Ainda sentindo que faltava algo em sua formação, Cláudia encontrou inspiração em uma reportagem sobre doulas da morte. Essa descoberta a levou a se matricular em um curso online, onde aprendeu a importância de se desprender de conceitos preestabelecidos para viver plenamente a verdade sobre o fim da vida. A experiência foi descrita como transformadora pelas participantes.
Utilizando seu perfil no Instagram, Cláudia (@thanatos_psique) promove um diálogo aberto para desmistificar a temática da morte. Ela introduz seus vídeos com a saudação “Bom dia, belos mortais!” e compartilha informações sobre o projeto “Dançando com a Morte”. Esta iniciativa, que une forró, cultura mexicana e psicologia, debate o fim da vida no Palácio do Catete, no Rio de Janeiro.
O projeto, com dois anos de existência, surgiu da necessidade de colegas de uma aula de forró em discutir o fim da vida. Alberto Barreto, participante, destaca a importância de perceber que outros compartilham sentimentos semelhantes.
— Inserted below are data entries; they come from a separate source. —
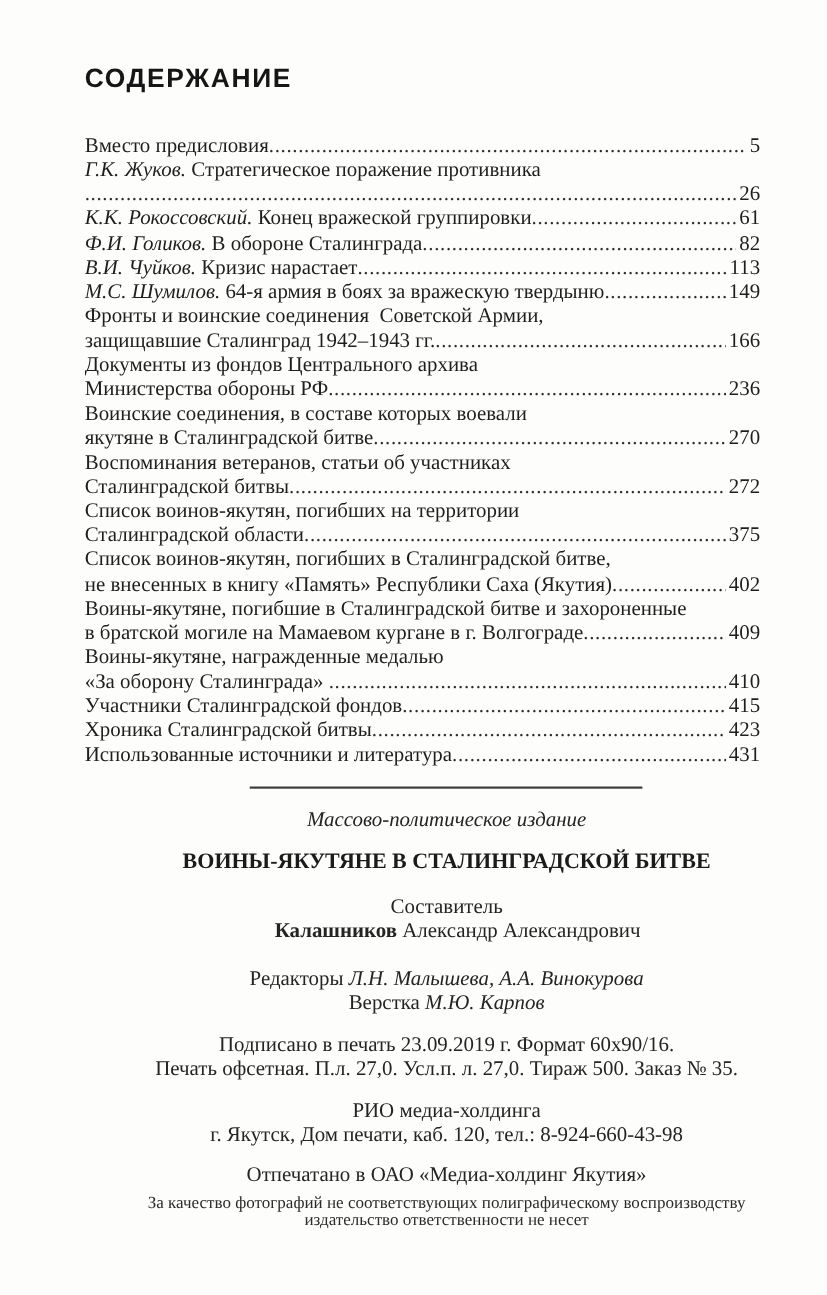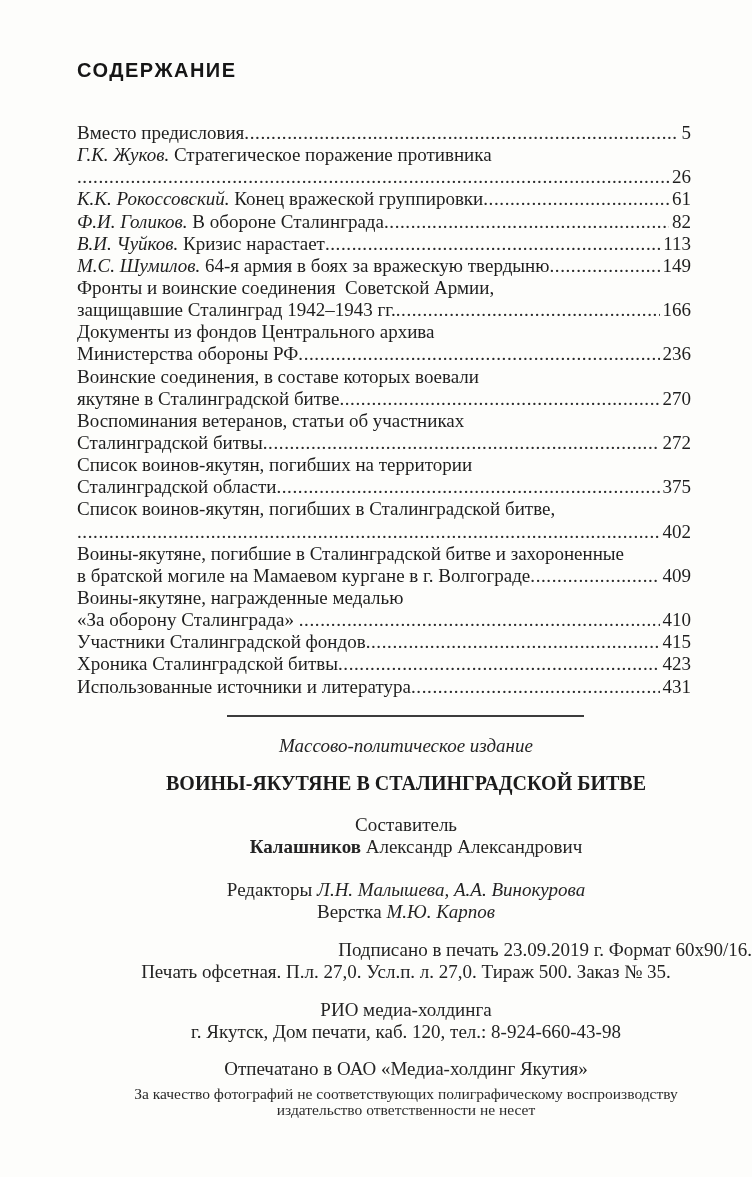"СОДЕРЖАНИЕ" .title { font-size: 20px -> 24px }
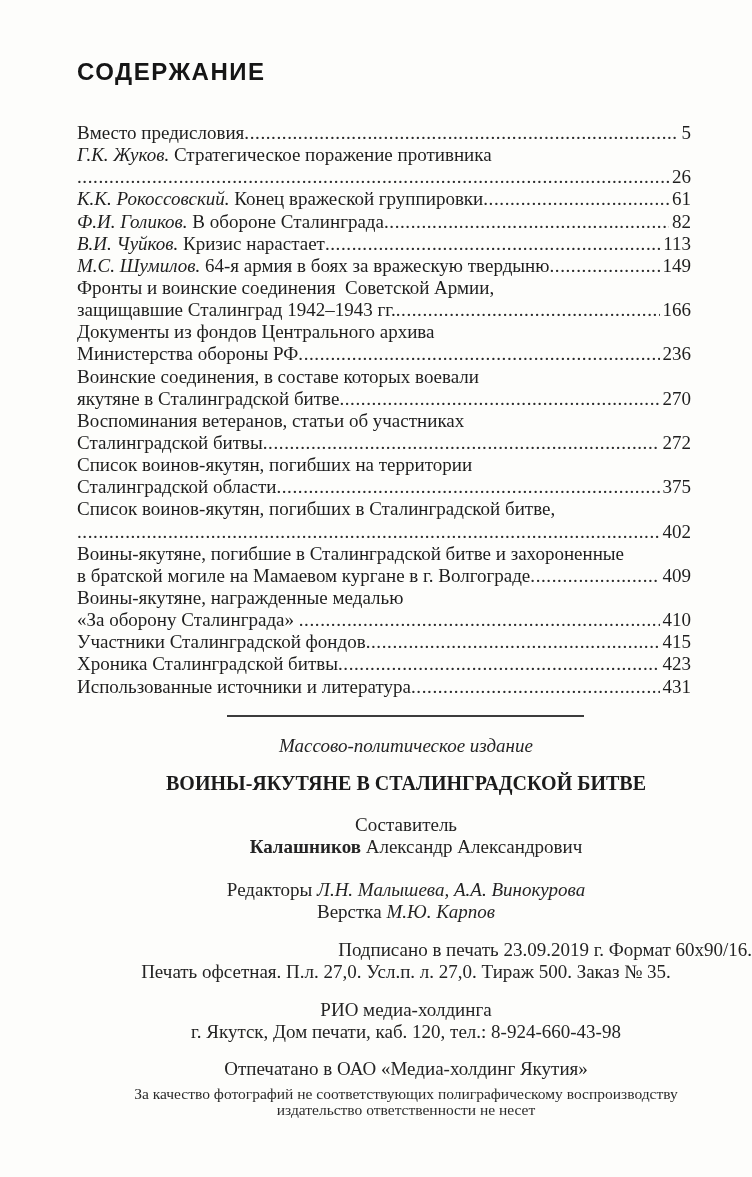"не внесенных в книгу «Память»" span.tx { html: none -> <span>не внесенных в книгу «Память» Республики Саха (Якутия)</span> }
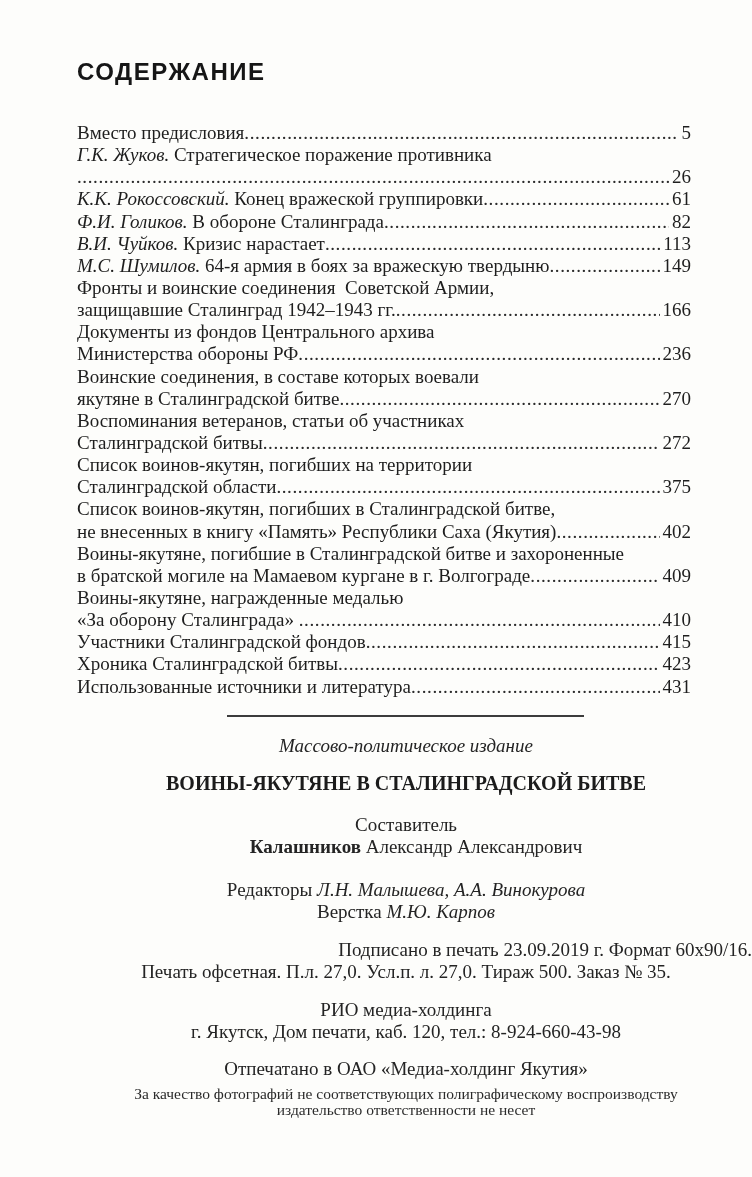"Подписано в печать 23.09.2019 г." .c-print1 { text-align: right -> none }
Cláudia aplica técnicas de psicoeducação e psicodrama, incentivando a expressão criativa e o debate sem julgamentos, abordando tanto o conceito quanto as emoções envolvidas.
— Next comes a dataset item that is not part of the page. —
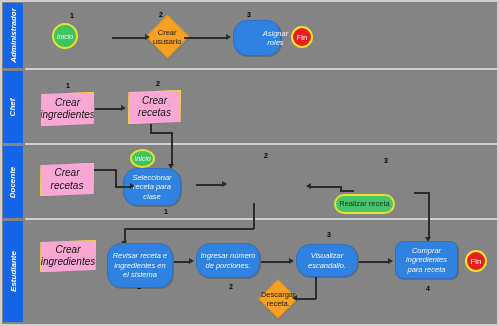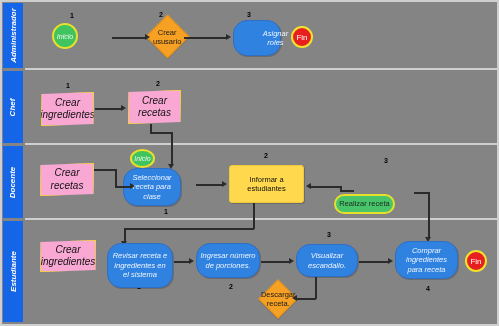"Informar a estudiantes" div.node { html: <div> <span>Informar a estudiantes</span> </div> -> none }
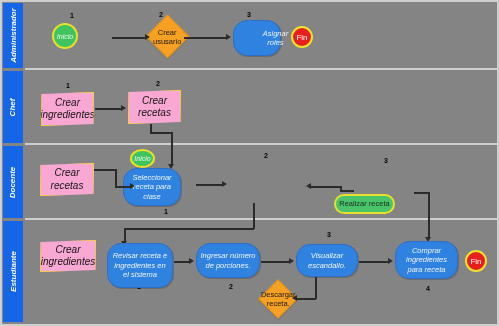"Comprar ingredientes para receta" div.node { border-radius: none -> 8px }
A transformação em La Catrina, figura icônica do Dia dos Mortos mexicano, marca um momento especial nos encontros. Ao se caracterizar, Cláudia se apresenta como a própria Morte, alterando a forma de se dirigir aos participantes. Para ela, falar de morte é falar de vida, pois a finitude nos chama à consciência da brevidade. A doula lamenta a tendência de se abordar a morte apenas em contextos de doença ou tragédia. Ao som do forró, os participantes encerram os encontros com menos medo e mais esperança.